(Data entries)
=== Begin Enclosure ===
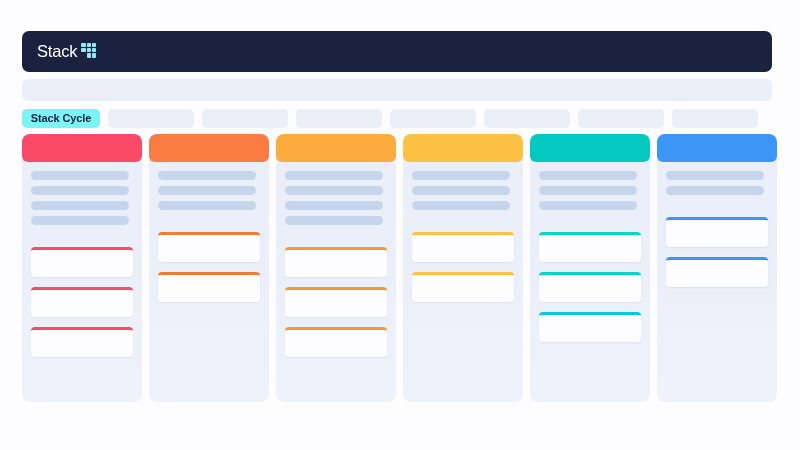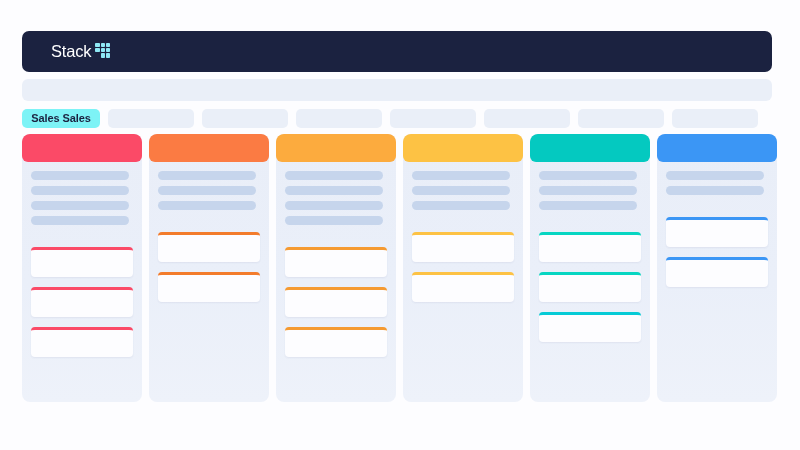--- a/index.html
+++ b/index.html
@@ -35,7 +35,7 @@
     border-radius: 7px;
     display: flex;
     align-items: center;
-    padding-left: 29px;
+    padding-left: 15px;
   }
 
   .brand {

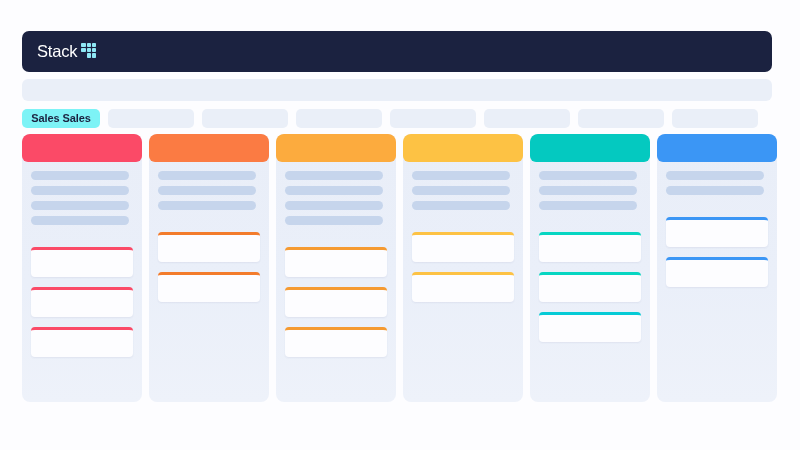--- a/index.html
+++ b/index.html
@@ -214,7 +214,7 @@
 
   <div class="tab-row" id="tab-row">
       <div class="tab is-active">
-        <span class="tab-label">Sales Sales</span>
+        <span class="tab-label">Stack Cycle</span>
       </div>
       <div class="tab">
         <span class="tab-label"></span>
=== End Enclosure ===
Look through the records above and please copy every line in which the string "label" occurs.

-        <span class="tab-label">Sales Sales</span>
+        <span class="tab-label">Stack Cycle</span>
         <span class="tab-label"></span>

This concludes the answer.